--- Given entries Enclosed Below ---
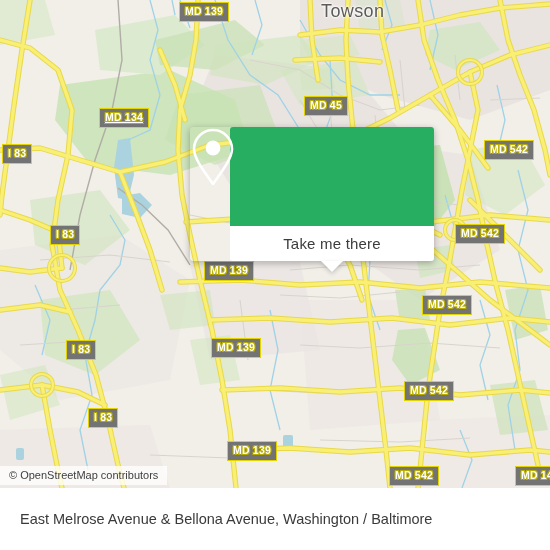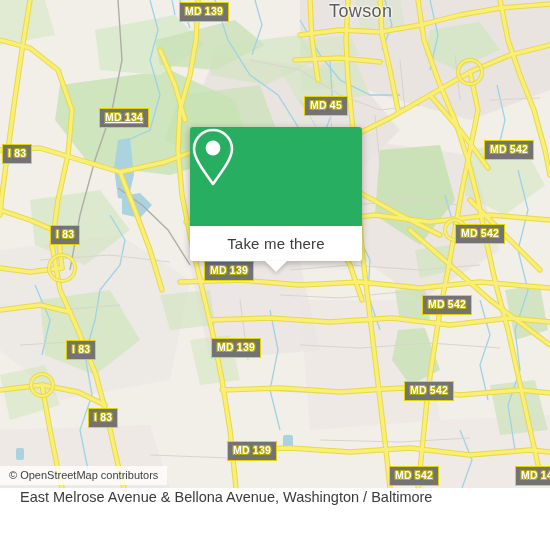--- a/index.html
+++ b/index.html
@@ -347,7 +347,7 @@
       </g>
     </svg>
 
-    <div class="place-label" style="left:321px; top:1px;margin-left:8px;">Towson</div>
+    <div class="place-label" style="left:321px; top:1px;">Towson</div>
 
     <div class="shield" style="left:179px; top:2px;">MD 139</div>
     <div class="shield" style="left:304px; top:96px;">MD 45</div>

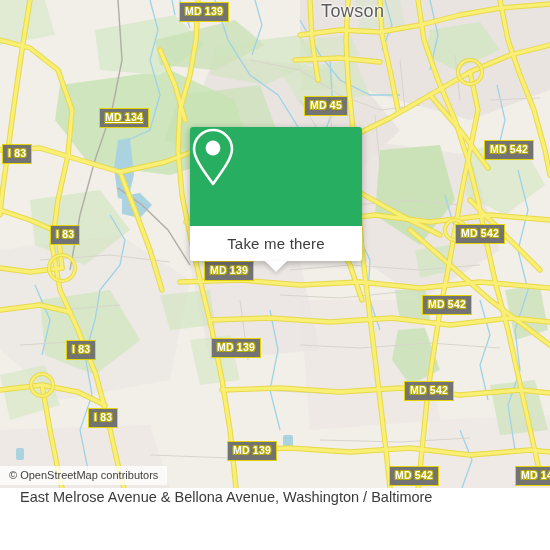--- a/index.html
+++ b/index.html
@@ -60,11 +60,12 @@
   #callout {
     position: absolute;
     left: 190px; top: 127px;
-    width: 172px;
+    width: 204px;
     border-radius: 3px;
     box-shadow: 0 2px 7px rgba(0,0,0,0.30);
     overflow: visible;
     z-index: 30;
+    padding-left: 40px;
   }
   #callout-top {
     background: #27ae60;

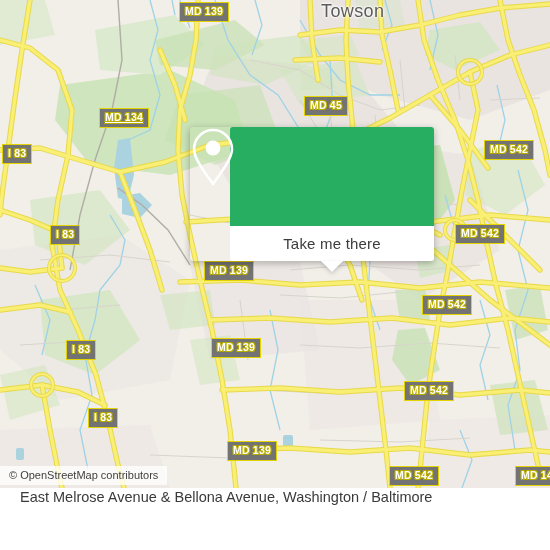--- a/index.html
+++ b/index.html
@@ -122,7 +122,7 @@
     width: 550px; height: 62px;
     background: #ffffff;
     display: flex;
-    align-items: flex-start;
+    align-items: center;
     z-index: 40;
     box-sizing: border-box;
   }

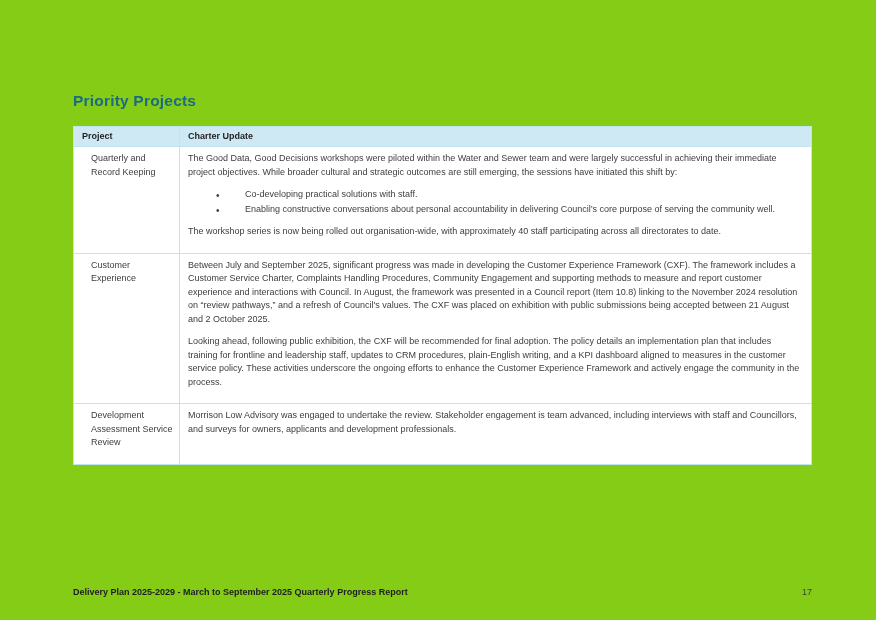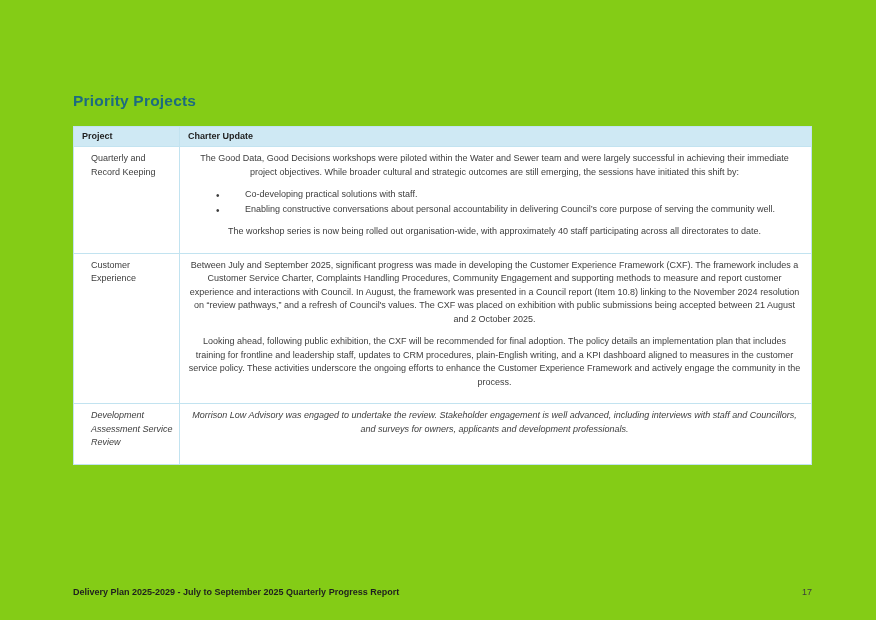--- a/index.html
+++ b/index.html
@@ -63,7 +63,6 @@
   tr.r3 { height: 46px; font-style: italic; }
   .col-update p {
     margin: 0 0 9px 0;
-    text-align: center;
   }
   .col-update p:last-child {
     margin-bottom: 0;

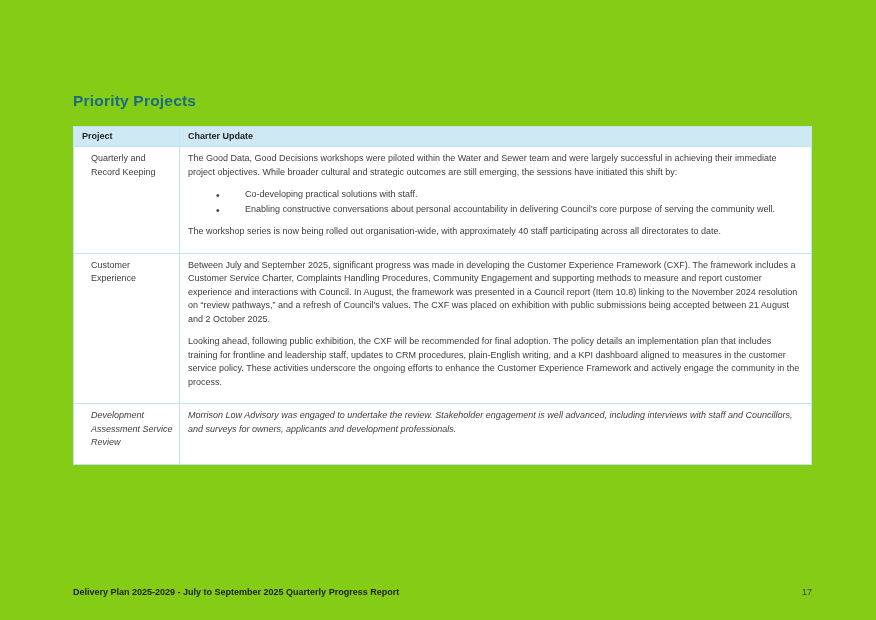--- a/index.html
+++ b/index.html
@@ -60,7 +60,7 @@
   }
   tr.r1 { height: 94px; }
   tr.r2 { height: 140px; }
-  tr.r3 { height: 46px; font-style: italic; }
+  tr.r3 { height: 46px; }
   .col-update p {
     margin: 0 0 9px 0;
   }

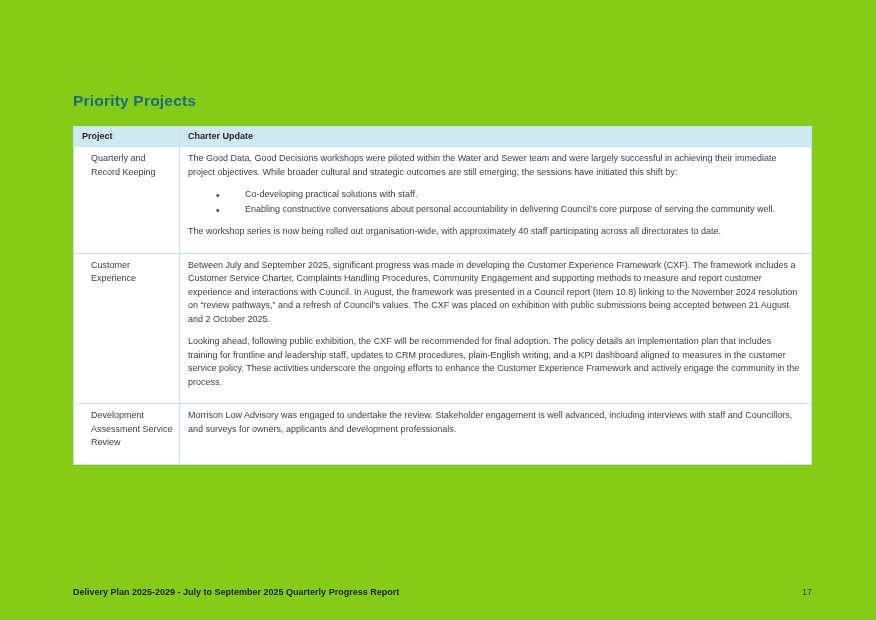--- a/index.html
+++ b/index.html
@@ -140,7 +140,7 @@
         <tr class="r3">
           <td class="col-project">Development Assessment Service Review</td>
           <td class="col-update">
-            <p>Morrison Low Advisory was engaged to undertake the review. Stakeholder engagement is well advanced, including interviews with staff and Councillors, and surveys for owners, applicants and development professionals.</p>
+            <p>Morrison Low Advisory was engaged to undertake the review. Stakeholder engagement is team advanced, including interviews with staff and Councillors, and surveys for owners, applicants and development professionals.</p>
           </td>
         </tr>
       </tbody>

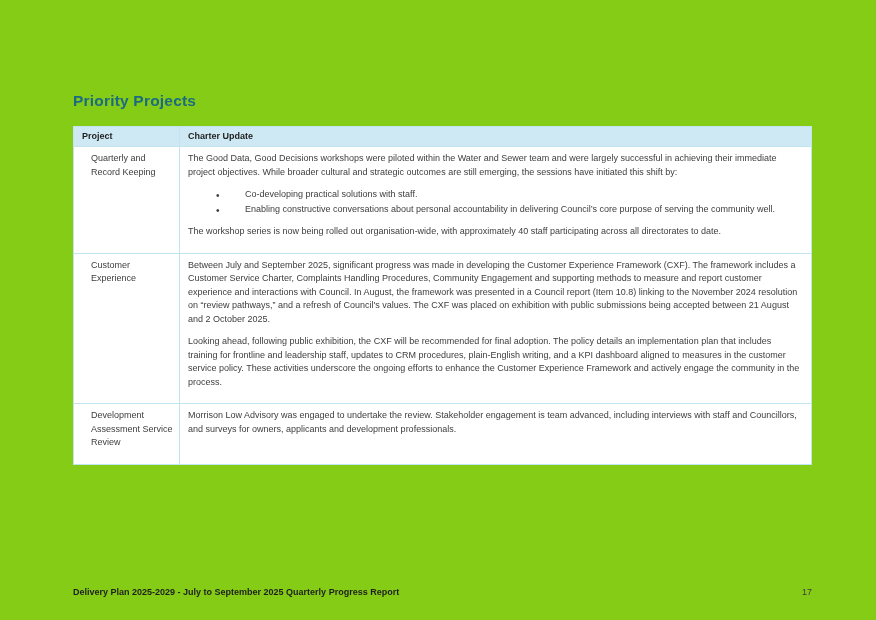--- a/index.html
+++ b/index.html
@@ -148,7 +148,7 @@
   </div>
 
   <div class="footer">
-    <span class="footer-left">Delivery Plan 2025-2029 - July to September 2025 Quarterly Progress Report</span>
+    <span class="footer-left">Delivery Plan 2025-2029 - March to September 2025 Quarterly Progress Report</span>
     <span class="footer-page">17</span>
   </div>
 </div>

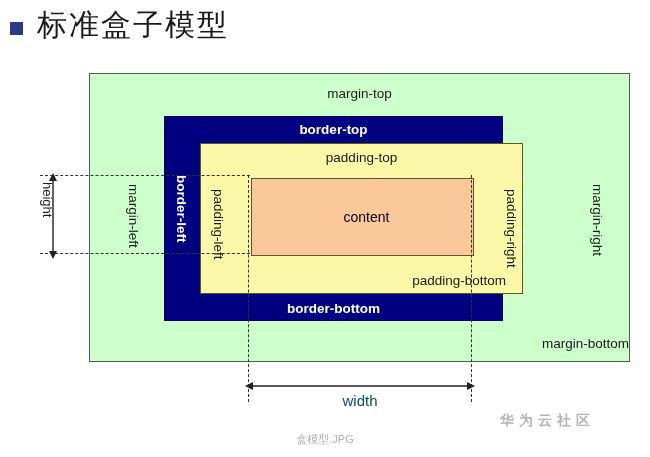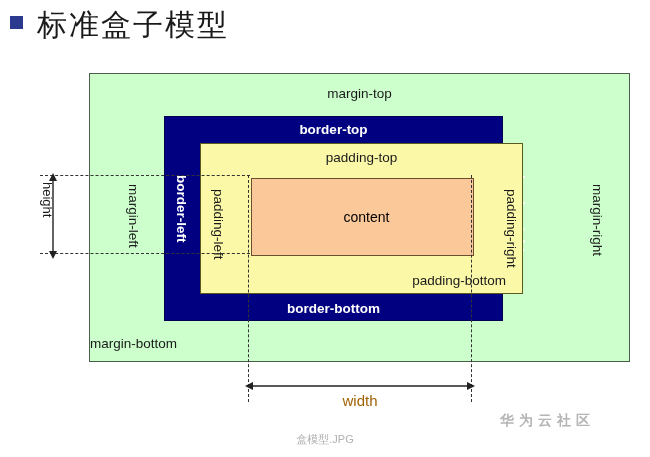--- a/index.html
+++ b/index.html
@@ -21,7 +21,7 @@
     left: 10px;
     top: 8px;
     display: flex;
-    align-items: flex-start;
+    align-items: center;
     gap: 14px;
   }
   .title-bullet {

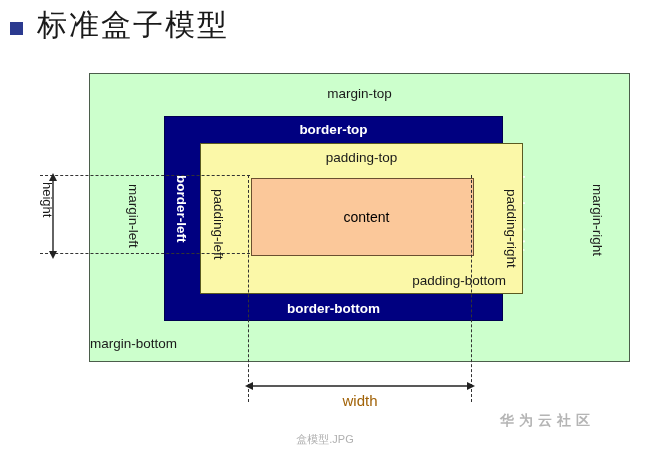--- a/index.html
+++ b/index.html
@@ -106,7 +106,7 @@
 
   
   .margin-top-lbl   { left: 0; right: 0; top: 12px; text-align: center; }
-  .margin-bottom-lbl{ left: 0; right: 0; bottom: 10px; text-align: left; }
+  .margin-bottom-lbl{ left: 0; right: 0; bottom: 10px; text-align: right; }
   .border-top-lbl   { left: 0; right: 0; top: 5px; text-align: center; }
   .border-bottom-lbl{ left: 0; right: 0; bottom: 4px; text-align: center; }
   .padding-top-lbl  { left: 0; right: 0; top: 6px; text-align: center; }

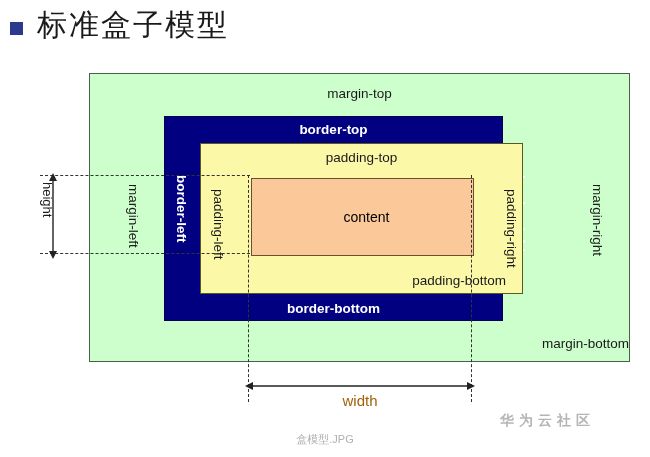--- a/index.html
+++ b/index.html
@@ -167,7 +167,7 @@
     width: 232px;
     text-align: center;
     font-size: 15px;
-    color: #a16207;
+    color: #0c4a6e;
   }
--- End of Enclosed Given entries ---
▸ **Task directions**
Reproduce the data above exactly, leaving each picture out.

▸ **Response to the exercise**
--- a/index.html
+++ b/index.html
@@ -347,7 +347,7 @@
       </g>
     </svg>
 
-    <div class="place-label" style="left:321px; top:1px;margin-left:8px;">Towson</div>
+    <div class="place-label" style="left:321px; top:1px;">Towson</div>
 
     <div class="shield" style="left:179px; top:2px;">MD 139</div>
     <div class="shield" style="left:304px; top:96px;">MD 45</div>

--- a/index.html
+++ b/index.html
@@ -60,11 +60,12 @@
   #callout {
     position: absolute;
     left: 190px; top: 127px;
-    width: 172px;
+    width: 204px;
     border-radius: 3px;
     box-shadow: 0 2px 7px rgba(0,0,0,0.30);
     overflow: visible;
     z-index: 30;
+    padding-left: 40px;
   }
   #callout-top {
     background: #27ae60;

--- a/index.html
+++ b/index.html
@@ -122,7 +122,7 @@
     width: 550px; height: 62px;
     background: #ffffff;
     display: flex;
-    align-items: flex-start;
+    align-items: center;
     z-index: 40;
     box-sizing: border-box;
   }

--- a/index.html
+++ b/index.html
@@ -63,7 +63,6 @@
   tr.r3 { height: 46px; font-style: italic; }
   .col-update p {
     margin: 0 0 9px 0;
-    text-align: center;
   }
   .col-update p:last-child {
     margin-bottom: 0;

--- a/index.html
+++ b/index.html
@@ -60,7 +60,7 @@
   }
   tr.r1 { height: 94px; }
   tr.r2 { height: 140px; }
-  tr.r3 { height: 46px; font-style: italic; }
+  tr.r3 { height: 46px; }
   .col-update p {
     margin: 0 0 9px 0;
   }

--- a/index.html
+++ b/index.html
@@ -140,7 +140,7 @@
         <tr class="r3">
           <td class="col-project">Development Assessment Service Review</td>
           <td class="col-update">
-            <p>Morrison Low Advisory was engaged to undertake the review. Stakeholder engagement is well advanced, including interviews with staff and Councillors, and surveys for owners, applicants and development professionals.</p>
+            <p>Morrison Low Advisory was engaged to undertake the review. Stakeholder engagement is team advanced, including interviews with staff and Councillors, and surveys for owners, applicants and development professionals.</p>
           </td>
         </tr>
       </tbody>

--- a/index.html
+++ b/index.html
@@ -148,7 +148,7 @@
   </div>
 
   <div class="footer">
-    <span class="footer-left">Delivery Plan 2025-2029 - July to September 2025 Quarterly Progress Report</span>
+    <span class="footer-left">Delivery Plan 2025-2029 - March to September 2025 Quarterly Progress Report</span>
     <span class="footer-page">17</span>
   </div>
 </div>

--- a/index.html
+++ b/index.html
@@ -21,7 +21,7 @@
     left: 10px;
     top: 8px;
     display: flex;
-    align-items: flex-start;
+    align-items: center;
     gap: 14px;
   }
   .title-bullet {

--- a/index.html
+++ b/index.html
@@ -106,7 +106,7 @@
 
   
   .margin-top-lbl   { left: 0; right: 0; top: 12px; text-align: center; }
-  .margin-bottom-lbl{ left: 0; right: 0; bottom: 10px; text-align: left; }
+  .margin-bottom-lbl{ left: 0; right: 0; bottom: 10px; text-align: right; }
   .border-top-lbl   { left: 0; right: 0; top: 5px; text-align: center; }
   .border-bottom-lbl{ left: 0; right: 0; bottom: 4px; text-align: center; }
   .padding-top-lbl  { left: 0; right: 0; top: 6px; text-align: center; }

--- a/index.html
+++ b/index.html
@@ -167,7 +167,7 @@
     width: 232px;
     text-align: center;
     font-size: 15px;
-    color: #a16207;
+    color: #0c4a6e;
   }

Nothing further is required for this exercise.